YOUR GOAL. Below are the records; pull every line that includes "High".
···
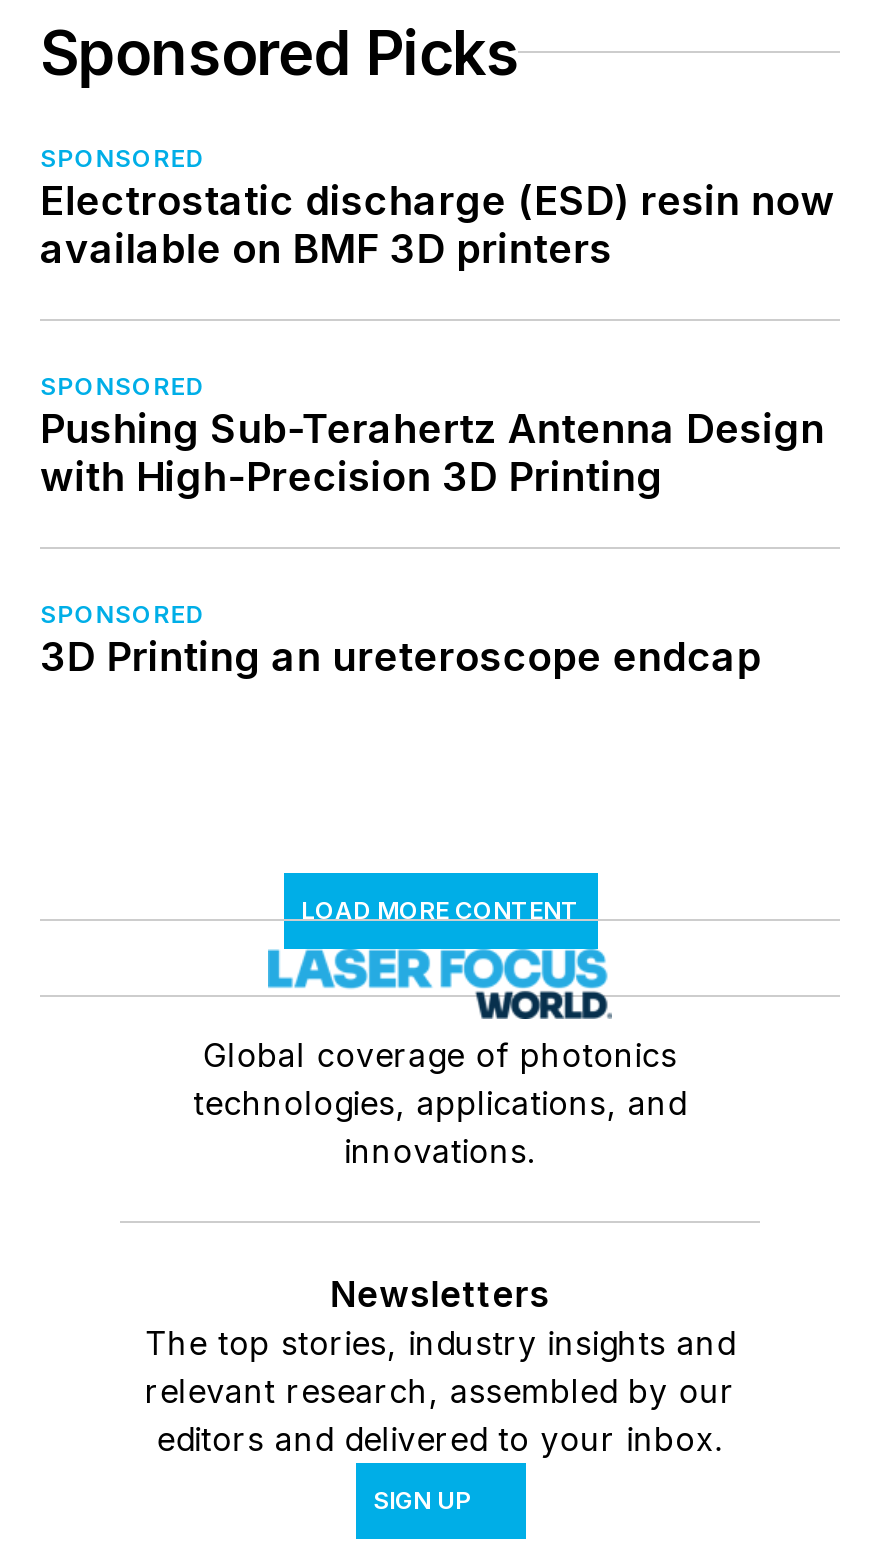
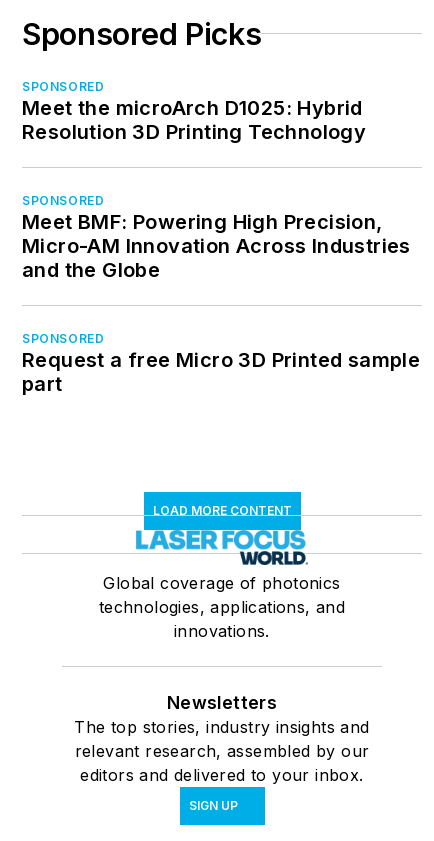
- Electrostatic discharge (ESD) resin now
- available on BMF 3D printers
+ Meet the microArch D1025: Hybrid
+ Resolution 3D Printing Technology

- Pushing Sub-Terahertz Antenna Design
- with High-Precision 3D Printing
+ Meet BMF: Powering High Precision,
+ Micro-AM Innovation Across Industries
+ and the Globe

- 3D Printing an ureteroscope endcap
+ Request a free Micro 3D Printed sample
+ part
···
EXPECTED ANSWER.
- with High-Precision 3D Printing
+ Meet BMF: Powering High Precision,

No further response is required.